Some specific things he mentioned at the end of the book that I found interesting were:

Bee venom as a way of helping with osteoarthritis.  I'd never heard of it before!  They take real bees and have them sting you as a way of helping the inflammation to go down.

Blessed Herb Internal Cleanse.  I would love to do this, but it's expensive.  But I hope to find some herbs that do similar things and incorporate them into our lives as necessary. 

Castor Oil packs are something he highly recommends throughout the book.  They apparently have been used for thousands of years in the medical world.  They apparently create warmth in whatever organ they are placed over, almost immediately. And they also help the body to increase the flow of bile in the liver, which helps it to detoxify the toxins that are often stored there.  I would like to get some good castor oil and some flannel patches of cloth and use them as a part of our healing protocol, along with enemas and liver cleanses, etc. 
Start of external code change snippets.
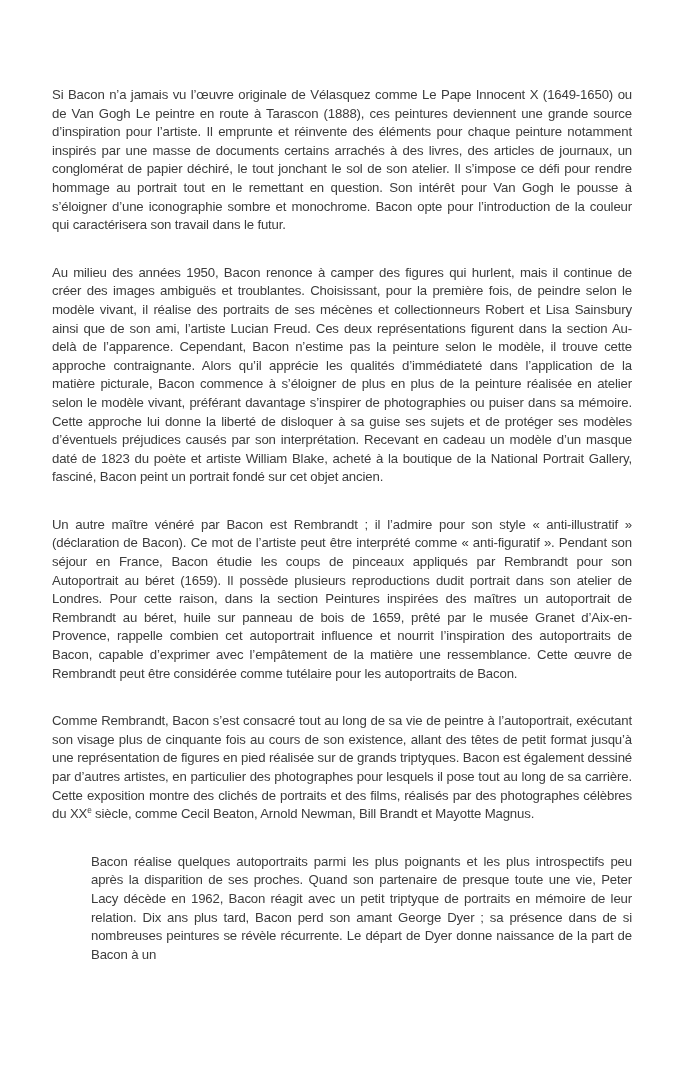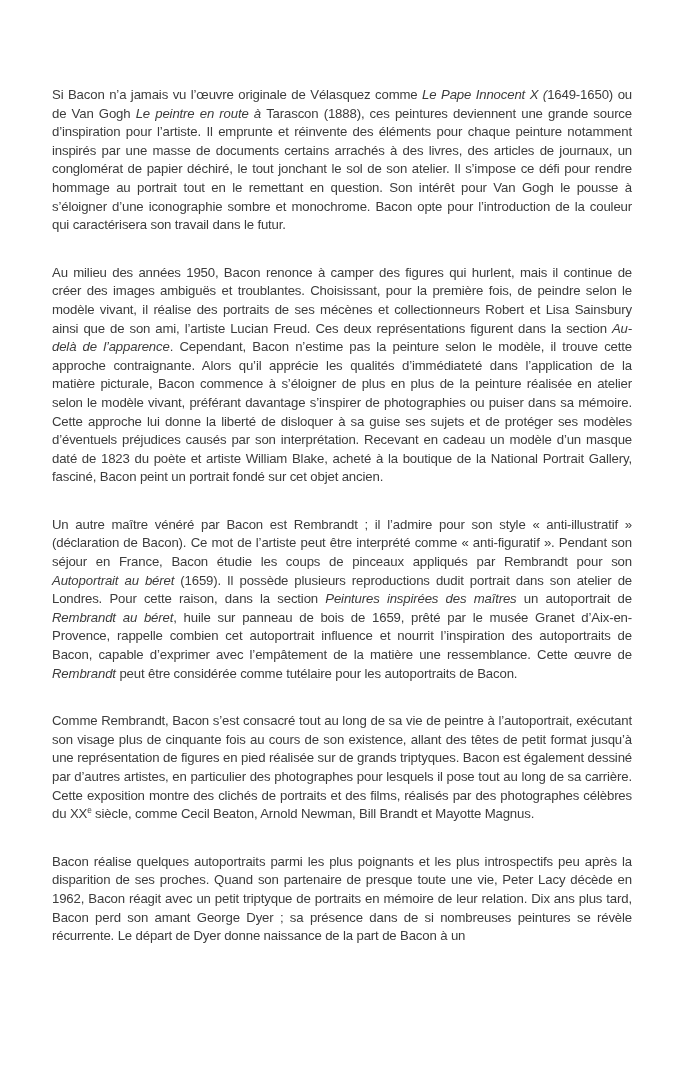--- a/index.html
+++ b/index.html
@@ -35,7 +35,6 @@
     margin-bottom: 0;
   }
   .run-i {
-    font-style: italic;
   }
   .run-sup {
     font-size: 0.62em;

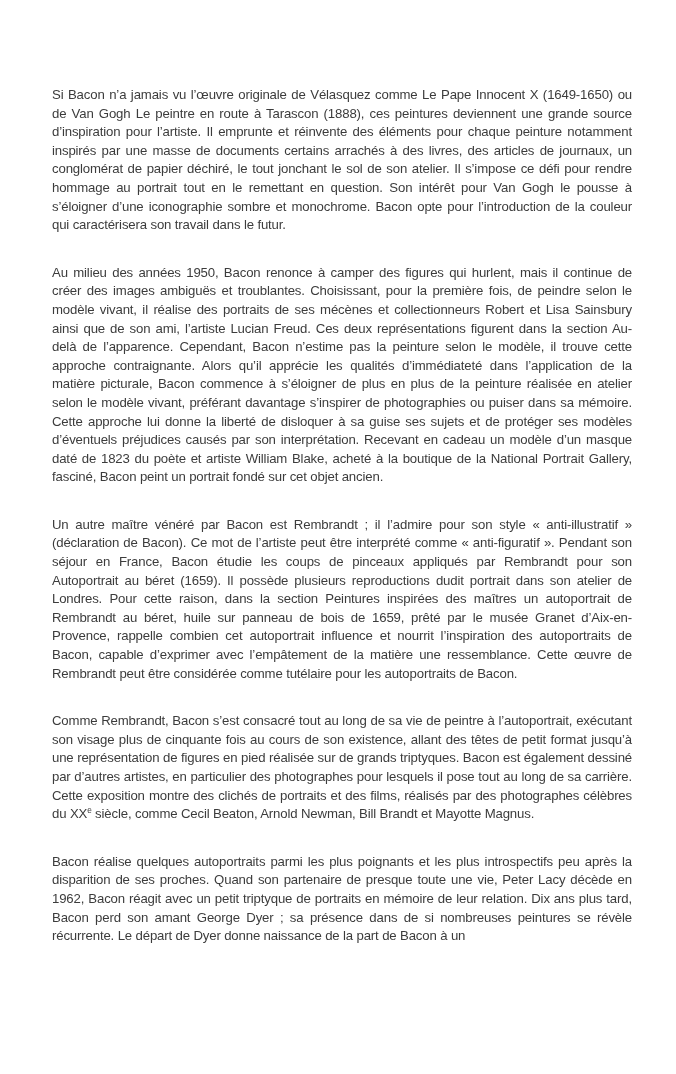--- a/index.html
+++ b/index.html
@@ -33,6 +33,7 @@
   }
   .text-block p:last-child {
     margin-bottom: 0;
+    margin-left: 39px;
   }
   .run-i {
   }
Bowel cleansing using milk of magnesia.  I've been doing enemas, but I might try this sometime also.  I just need to do more research.  Gunky colons are definitely a problem in America today!  Of course, this is just helping a symptom, not addressing the actual cause, which is of utmost importance.

Epsom Salt Baths, which we do often.  He has you drinking tea with it as well, which I don't.
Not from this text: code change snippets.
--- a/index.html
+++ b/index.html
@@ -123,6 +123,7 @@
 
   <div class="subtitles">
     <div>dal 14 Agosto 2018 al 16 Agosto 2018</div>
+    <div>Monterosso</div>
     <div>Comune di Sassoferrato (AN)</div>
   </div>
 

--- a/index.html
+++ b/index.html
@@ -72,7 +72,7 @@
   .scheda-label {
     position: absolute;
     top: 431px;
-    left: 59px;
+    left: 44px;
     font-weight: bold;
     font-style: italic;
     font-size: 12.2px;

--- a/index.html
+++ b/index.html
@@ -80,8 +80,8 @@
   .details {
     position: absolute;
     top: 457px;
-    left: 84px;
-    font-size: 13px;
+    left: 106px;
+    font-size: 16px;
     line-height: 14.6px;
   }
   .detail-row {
Hydrotherapy, which stimulates a fever.  He has you take a warm bath for 10-15 minutes, and then stand under a cold shower for one minute.  Then wrap up in a warm blanket and get into a warm bed and drink warm tea (elder flower, linden flower or peppermint to induce sweating).

I really enjoyed reading the book and would love to find it super cheap to add to my collection for reference when dealing with a specific disease or ailment.  His use of therapeutics is esp useful, because he has such extensive use of herbs and homeopathy, etc.  His combinations are tried and true and good to know!